***** Records for this exercise

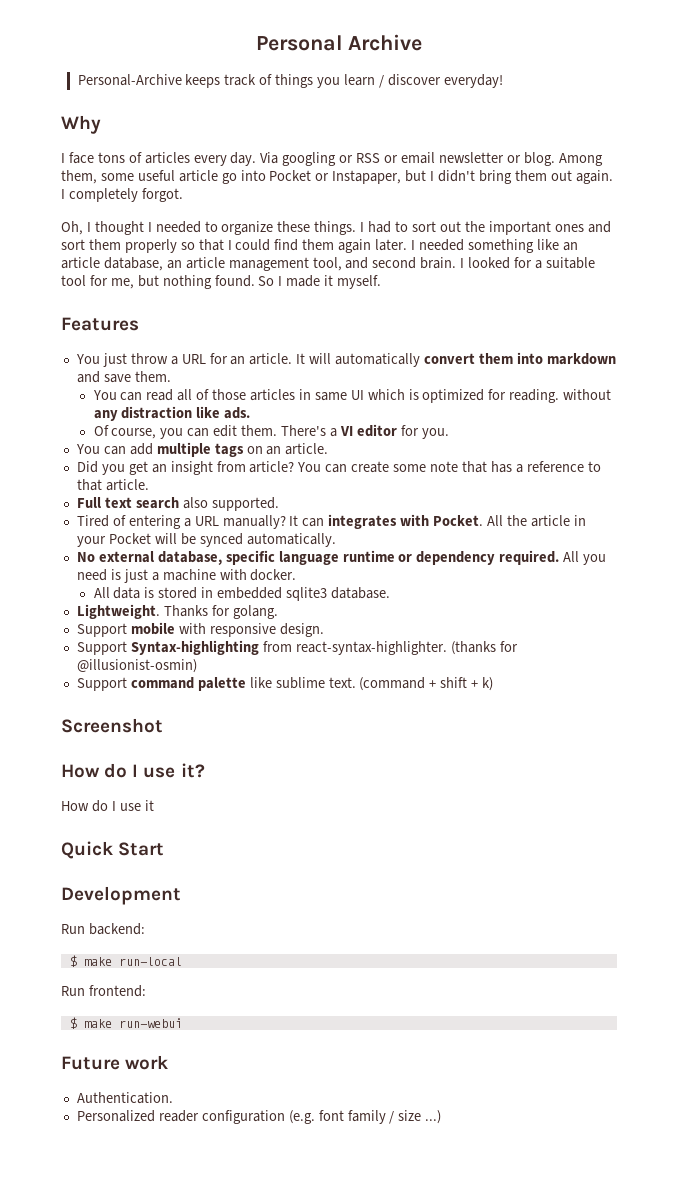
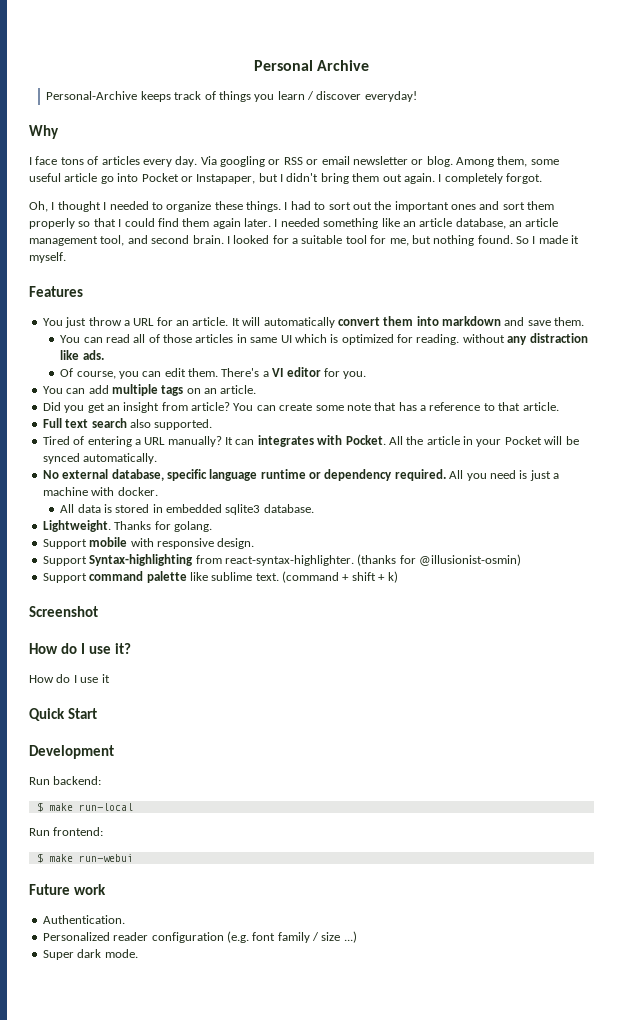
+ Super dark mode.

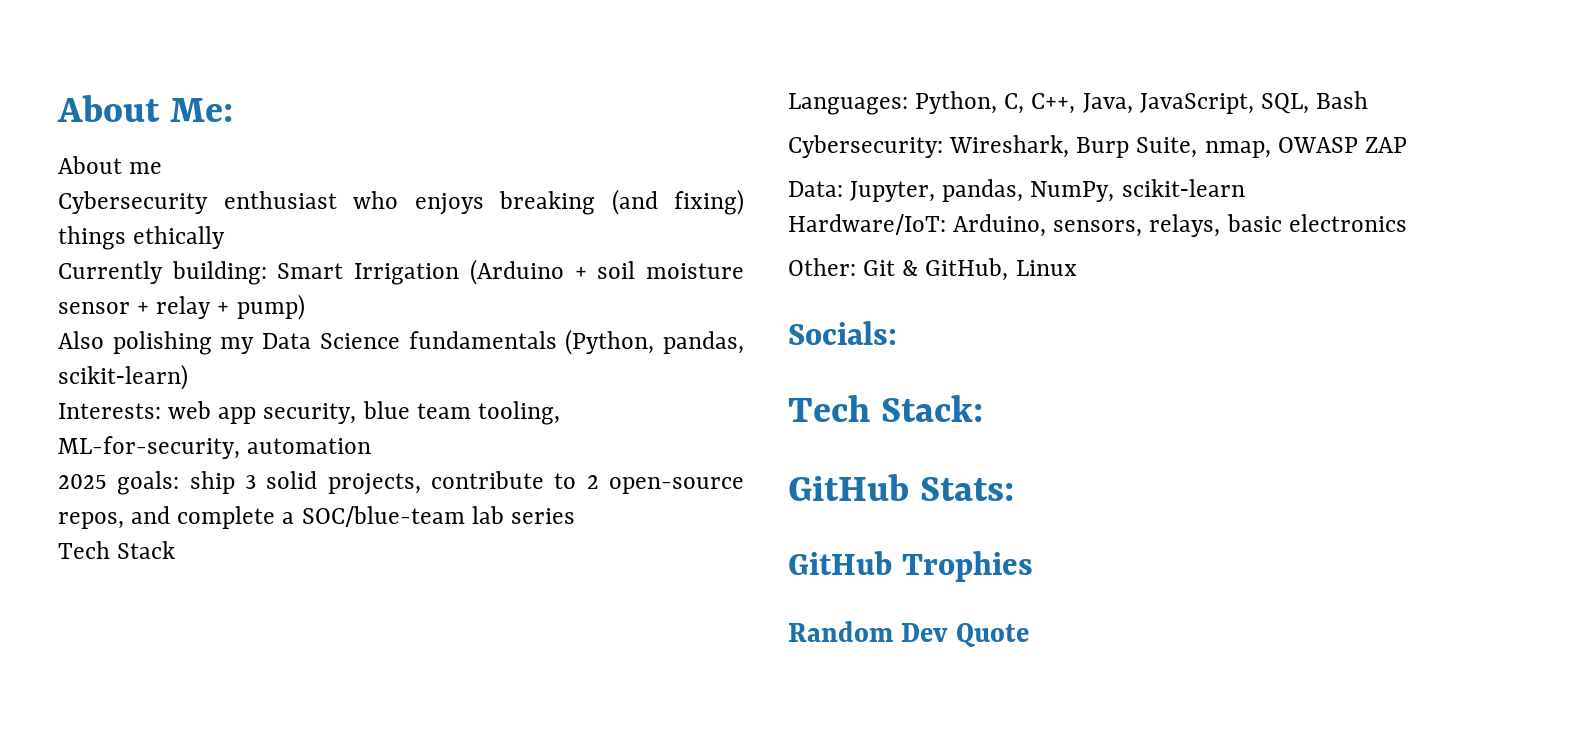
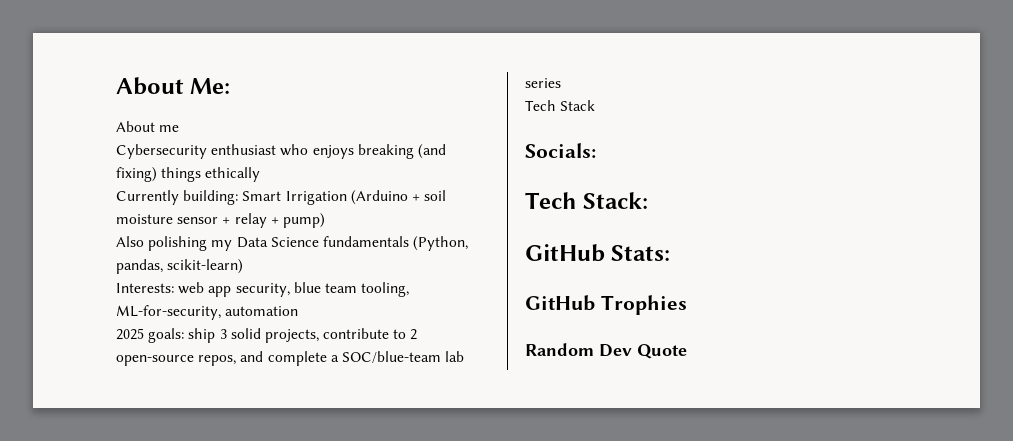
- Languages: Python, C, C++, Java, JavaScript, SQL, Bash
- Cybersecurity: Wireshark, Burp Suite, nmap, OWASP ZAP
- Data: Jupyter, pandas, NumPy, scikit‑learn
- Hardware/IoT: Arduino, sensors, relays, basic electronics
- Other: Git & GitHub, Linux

**********

> Requirement
Everything from the line that contains "- Cybersecurity: Wireshark, Burp" through the end of the records must be duplicated exactly, and nothing outside that range.

> Reply
- Cybersecurity: Wireshark, Burp Suite, nmap, OWASP ZAP
- Data: Jupyter, pandas, NumPy, scikit‑learn
- Hardware/IoT: Arduino, sensors, relays, basic electronics
- Other: Git & GitHub, Linux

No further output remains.